■ Problem to work on
Look through the records, and wherever the string "CPIs" turns up, copy out that line.

[Collected data entries]
=====
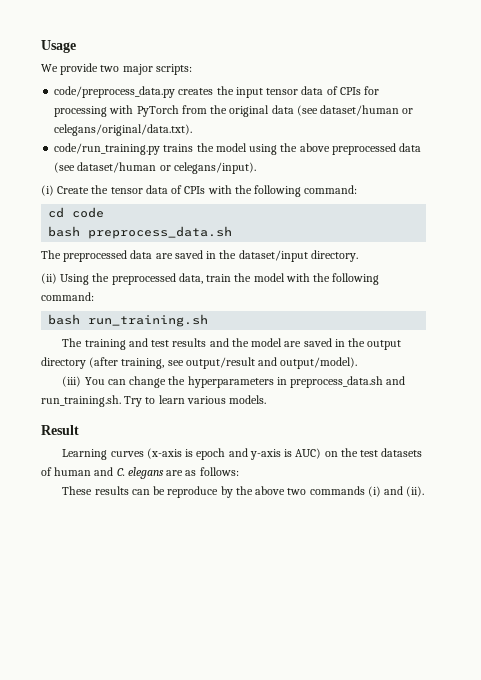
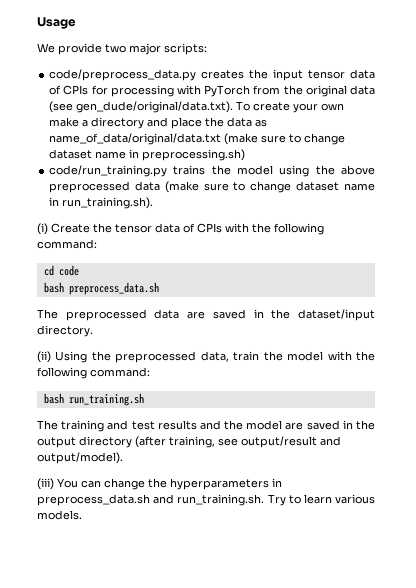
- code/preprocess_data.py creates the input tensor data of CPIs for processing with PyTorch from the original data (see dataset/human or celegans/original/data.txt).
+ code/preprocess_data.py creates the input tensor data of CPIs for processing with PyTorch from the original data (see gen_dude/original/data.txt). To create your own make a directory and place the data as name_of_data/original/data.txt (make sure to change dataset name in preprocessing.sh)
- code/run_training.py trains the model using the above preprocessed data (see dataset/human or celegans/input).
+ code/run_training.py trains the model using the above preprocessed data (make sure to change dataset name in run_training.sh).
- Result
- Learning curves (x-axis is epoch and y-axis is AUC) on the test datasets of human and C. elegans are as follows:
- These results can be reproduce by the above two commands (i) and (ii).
=====
■ Solution to this problem
- code/preprocess_data.py creates the input tensor data of CPIs for processing with PyTorch from the original data (see dataset/human or celegans/original/data.txt).
+ code/preprocess_data.py creates the input tensor data of CPIs for processing with PyTorch from the original data (see gen_dude/original/data.txt). To create your own make a directory and place the data as name_of_data/original/data.txt (make sure to change dataset name in preprocessing.sh)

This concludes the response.